• Task to complete: The records below are to be copied exactly, with their pictures left out.
** Task inputs follows **
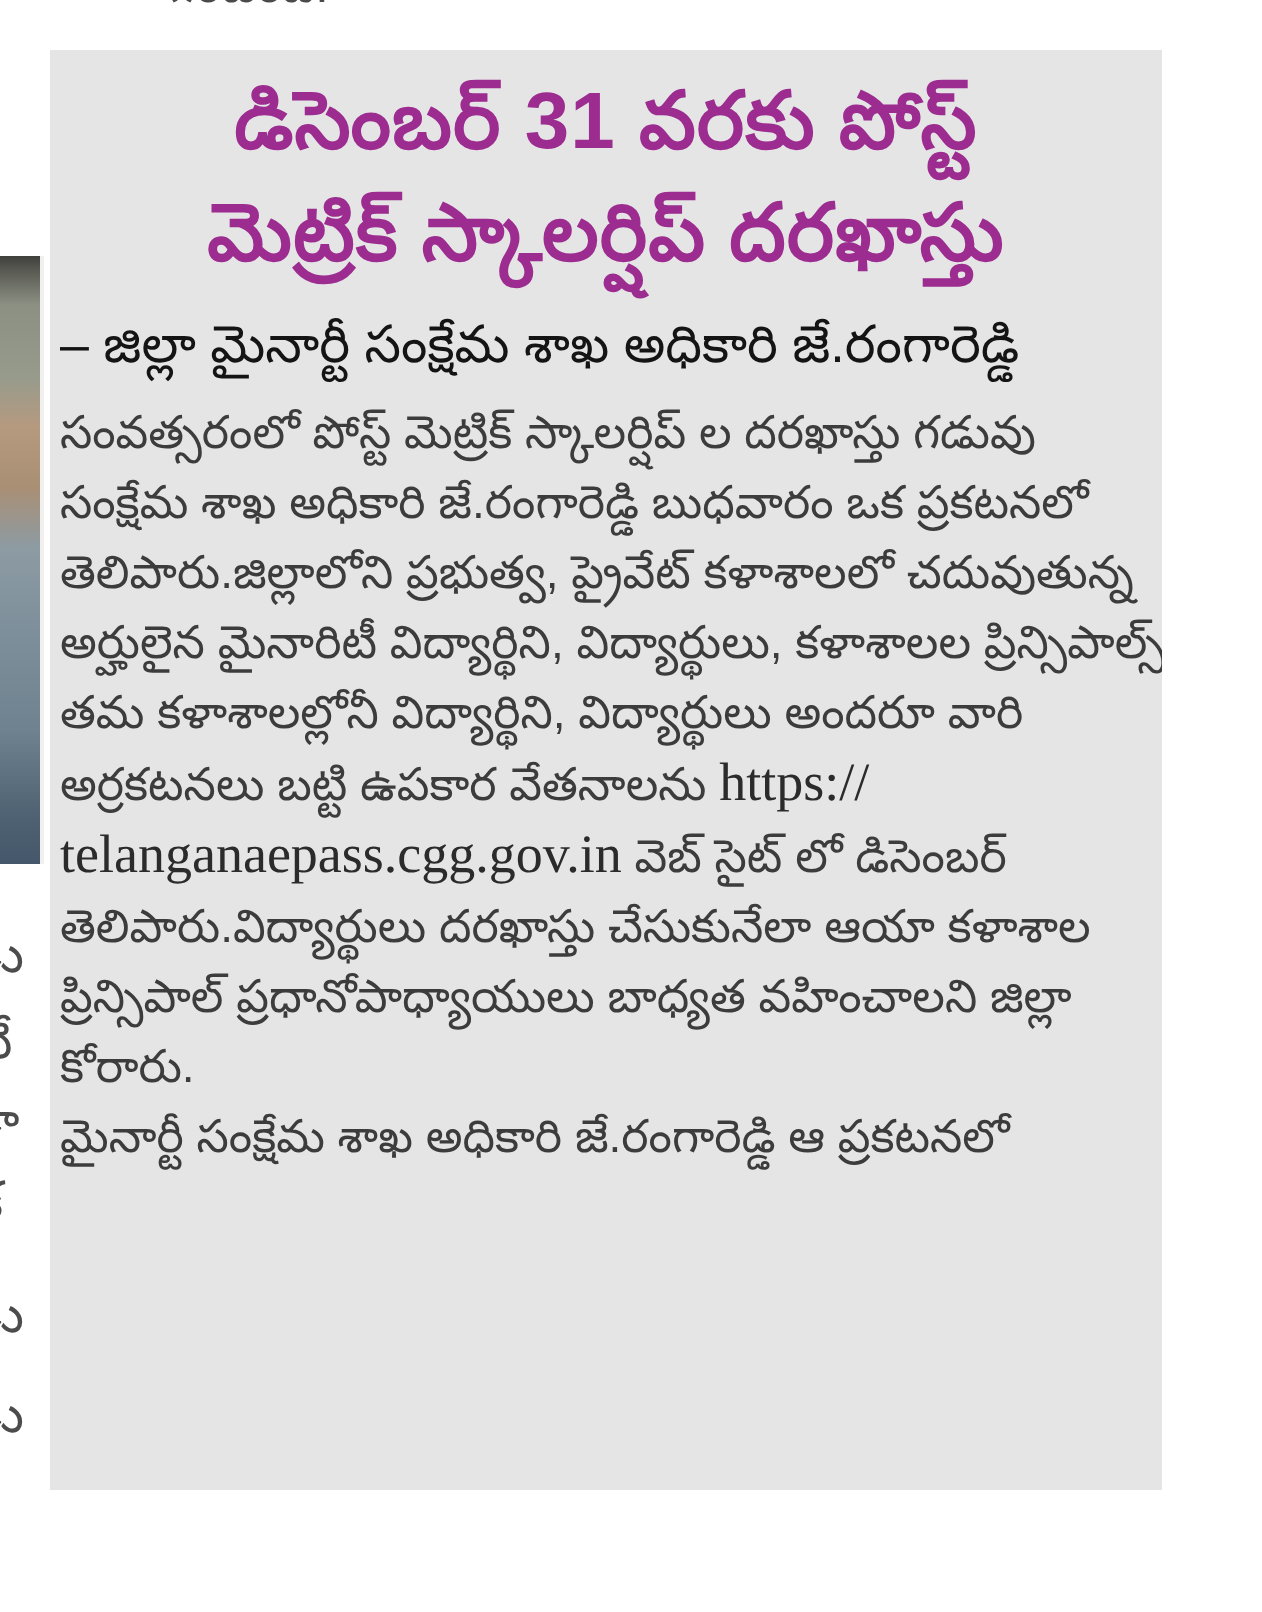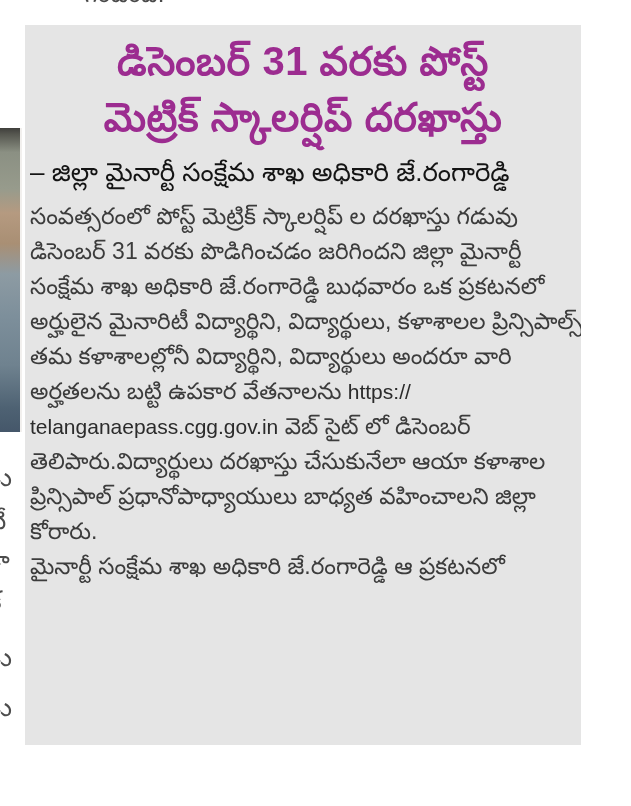--- a/index.html
+++ b/index.html
@@ -45,22 +45,22 @@
   }
   .body-text{
     margin-top:8px;
     font-size:23px;
     line-height:35px;
     color:#3c3c3c;
   }
   .body-text .line{white-space:nowrap;}
   .line.indent{text-indent:30px;}
   .latin-url{
-    font-family:Liberation Sans, sans-serif;
-    font-size:21px;
+    font-family:Liberation Serif, serif;
+    font-size:27px;
     color:#2b2b2b;
   }
   
   .photo-strip{
     position:absolute;left:0;top:128px;width:20px;height:304px;
     background:linear-gradient(to bottom,
       #3f3f3c 0%, #55564f 2%,
       #8b9083 8%, #979b8c 20%,
       #b59a80 28%, #a98f74 38%,
       #8d9ba3 48%, #7d8f9b 62%,
@@ -96,26 +96,26 @@
 
     <div class="headline">
       <div>డిసెంబర్ 31 వరకు పోస్ట్</div>
       <div>మెట్రిక్ స్కాలర్షిప్  దరఖాస్తు</div>
     </div>
 
     <div class="byline">– జిల్లా మైనార్టీ సంక్షేమ శాఖ అధికారి జే.రంగారెడ్డి</div>
 
     <div class="body-text">
       <div class="line">సంవత్సరంలో  పోస్ట్ మెట్రిక్ స్కాలర్షిప్ ల దరఖాస్తు గడువు</div>
-      <div class="line">డిసెంబర్ 31 వరకు పొడిగించడం జరిగిందని జిల్లా మైనార్టీ</div>
       <div class="line">సంక్షేమ శాఖ అధికారి  జే.రంగారెడ్డి బుధవారం ఒక ప్రకటనలో</div>
+      <div class="line">తెలిపారు.జిల్లాలోని ప్రభుత్వ, ప్రైవేట్ కళాశాలలో చదువుతున్న</div>
       <div class="line">అర్హులైన  మైనారిటీ విద్యార్థిని, విద్యార్థులు, కళాశాలల ప్రిన్సిపాల్స్</div>
       <div class="line">తమ కళాశాలల్లోనీ విద్యార్థిని, విద్యార్థులు అందరూ వారి</div>
       <div class="line">
-        <span>అర్హతలను బట్టి ఉపకార వేతనాలను </span><span class="latin-url">https://</span>
+        <span>అర్రకటనలు బట్టి ఉపకార వేతనాలను </span><span class="latin-url">https://</span>
       </div>
       <div class="line">
         <span class="latin-url">telanganaepass.cgg.gov.in</span><span> వెబ్ సైట్ లో  డిసెంబర్</span>
       </div>
       <div class="line">తెలిపారు.విద్యార్థులు దరఖాస్తు చేసుకునేలా ఆయా కళాశాల</div>
       <div class="line">ప్రిన్సిపాల్ ప్రధానోపాధ్యాయులు బాధ్యత వహించాలని  జిల్లా</div>
       <div class="line">కోరారు.</div>
       <div class="line">మైనార్టీ సంక్షేమ శాఖ అధికారి జే.రంగారెడ్డి ఆ ప్రకటనలో</div>
     </div>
** End of Task inputs **
• Answer space:
--- a/index.html
+++ b/index.html
@@ -45,22 +45,22 @@
   }
   .body-text{
     margin-top:8px;
     font-size:23px;
     line-height:35px;
     color:#3c3c3c;
   }
   .body-text .line{white-space:nowrap;}
   .line.indent{text-indent:30px;}
   .latin-url{
-    font-family:Liberation Sans, sans-serif;
-    font-size:21px;
+    font-family:Liberation Serif, serif;
+    font-size:27px;
     color:#2b2b2b;
   }
   
   .photo-strip{
     position:absolute;left:0;top:128px;width:20px;height:304px;
     background:linear-gradient(to bottom,
       #3f3f3c 0%, #55564f 2%,
       #8b9083 8%, #979b8c 20%,
       #b59a80 28%, #a98f74 38%,
       #8d9ba3 48%, #7d8f9b 62%,
@@ -96,26 +96,26 @@
 
     <div class="headline">
       <div>డిసెంబర్ 31 వరకు పోస్ట్</div>
       <div>మెట్రిక్ స్కాలర్షిప్  దరఖాస్తు</div>
     </div>
 
     <div class="byline">– జిల్లా మైనార్టీ సంక్షేమ శాఖ అధికారి జే.రంగారెడ్డి</div>
 
     <div class="body-text">
       <div class="line">సంవత్సరంలో  పోస్ట్ మెట్రిక్ స్కాలర్షిప్ ల దరఖాస్తు గడువు</div>
-      <div class="line">డిసెంబర్ 31 వరకు పొడిగించడం జరిగిందని జిల్లా మైనార్టీ</div>
       <div class="line">సంక్షేమ శాఖ అధికారి  జే.రంగారెడ్డి బుధవారం ఒక ప్రకటనలో</div>
+      <div class="line">తెలిపారు.జిల్లాలోని ప్రభుత్వ, ప్రైవేట్ కళాశాలలో చదువుతున్న</div>
       <div class="line">అర్హులైన  మైనారిటీ విద్యార్థిని, విద్యార్థులు, కళాశాలల ప్రిన్సిపాల్స్</div>
       <div class="line">తమ కళాశాలల్లోనీ విద్యార్థిని, విద్యార్థులు అందరూ వారి</div>
       <div class="line">
-        <span>అర్హతలను బట్టి ఉపకార వేతనాలను </span><span class="latin-url">https://</span>
+        <span>అర్రకటనలు బట్టి ఉపకార వేతనాలను </span><span class="latin-url">https://</span>
       </div>
       <div class="line">
         <span class="latin-url">telanganaepass.cgg.gov.in</span><span> వెబ్ సైట్ లో  డిసెంబర్</span>
       </div>
       <div class="line">తెలిపారు.విద్యార్థులు దరఖాస్తు చేసుకునేలా ఆయా కళాశాల</div>
       <div class="line">ప్రిన్సిపాల్ ప్రధానోపాధ్యాయులు బాధ్యత వహించాలని  జిల్లా</div>
       <div class="line">కోరారు.</div>
       <div class="line">మైనార్టీ సంక్షేమ శాఖ అధికారి జే.రంగారెడ్డి ఆ ప్రకటనలో</div>
     </div>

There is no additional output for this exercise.